== SUPPLIED RECORDS ==

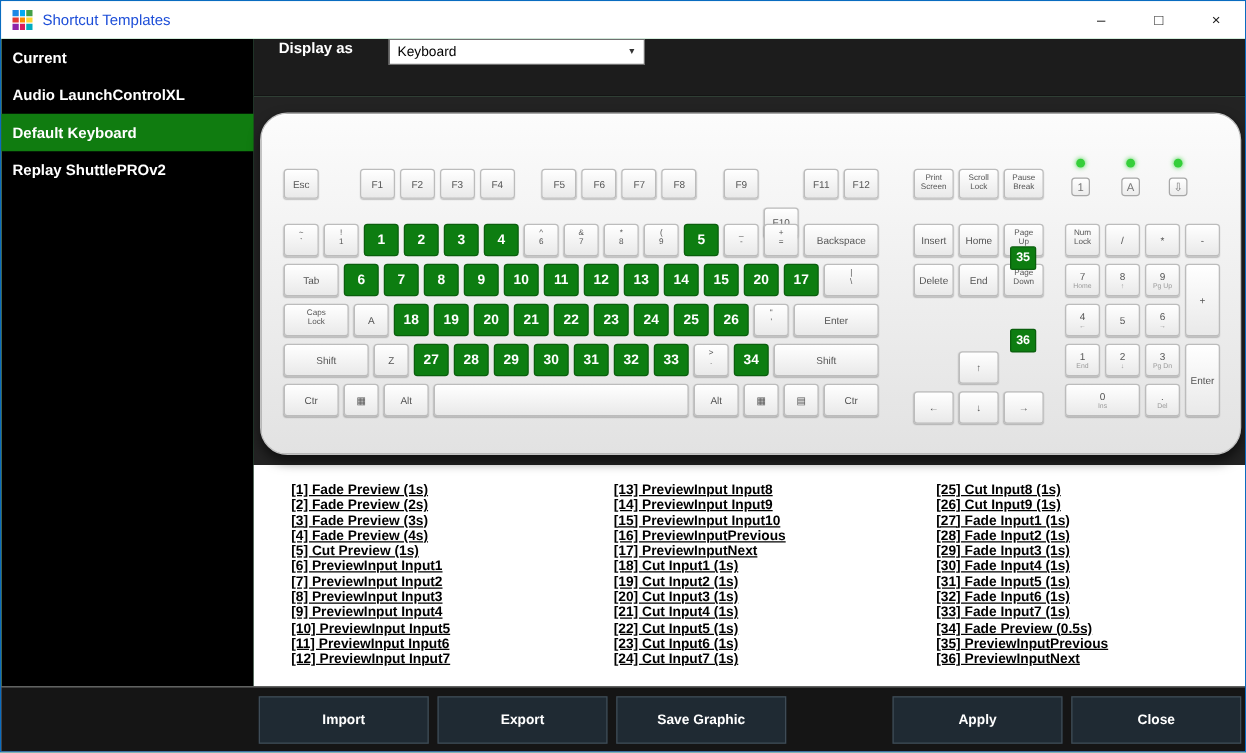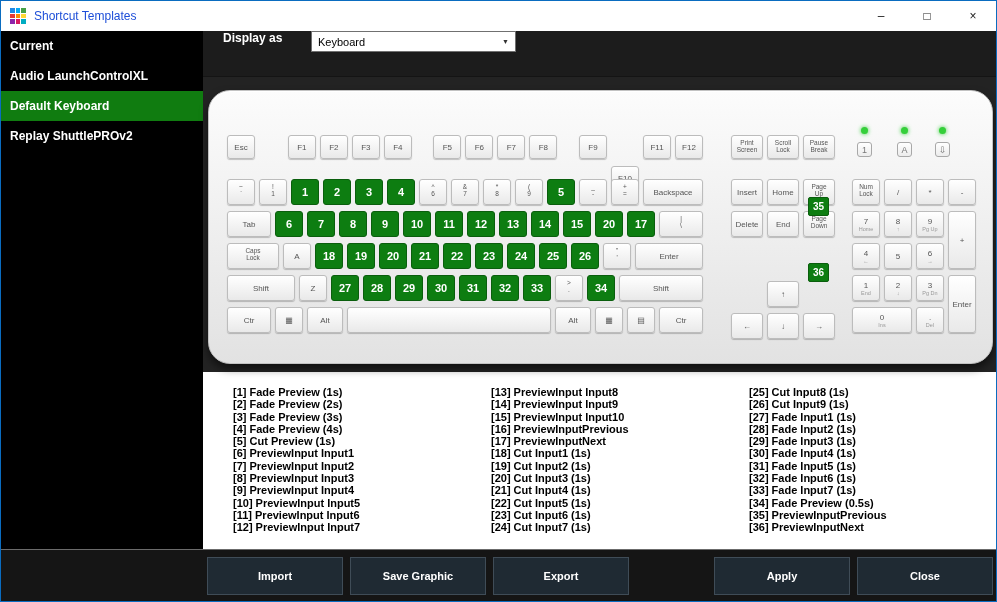--- a/index.html
+++ b/index.html
@@ -39,7 +39,7 @@
 
   
   .legend{flex:1 1 auto;background:#fff;display:flex;padding:14px 0 0 30px;overflow:hidden;}
-  .lg-col{width:258px;flex:0 0 258px;}
+  .lg-col{width:258px;flex:0 0 258px;text-decoration:underline;}
   .lg-item{font-size:11px;font-weight:bold;color:#000;line-height:12.3px;white-space:nowrap;}
 
   

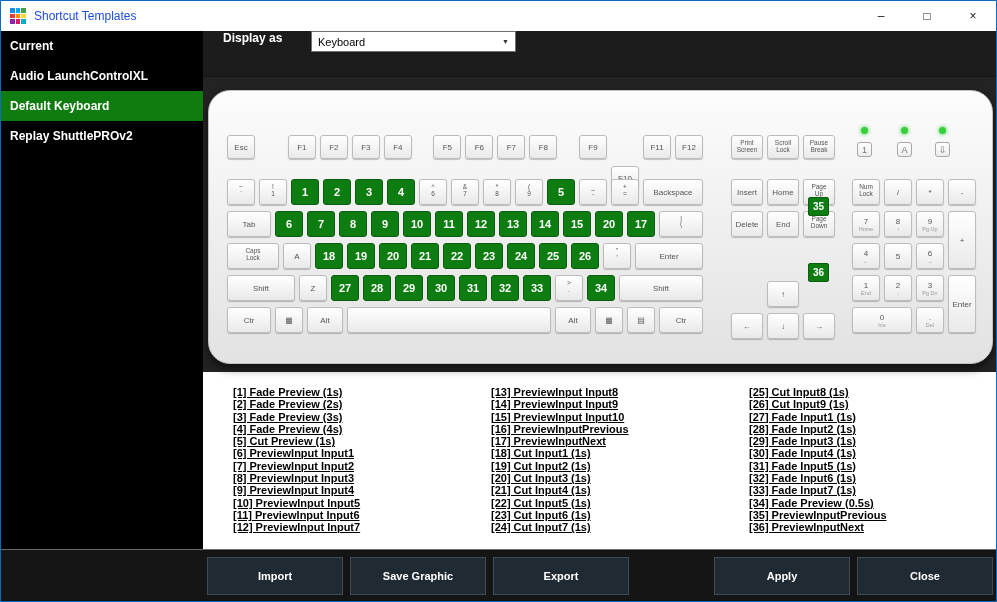--- a/index.html
+++ b/index.html
@@ -426,8 +426,8 @@
   <div class="footer">
     <div class="fgroup" id="footer-left">
         <button class="fbtn">Import</button>
+        <button class="fbtn">Export</button>
         <button class="fbtn">Save Graphic</button>
-        <button class="fbtn">Export</button>
       </div>
     <div class="fgroup right" id="footer-right">
         <button class="fbtn">Apply</button>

===

Go through the records and pull out each line that includes the word "footer".

   <div class="footer">
     <div class="fgroup" id="footer-left">
     <div class="fgroup right" id="footer-right">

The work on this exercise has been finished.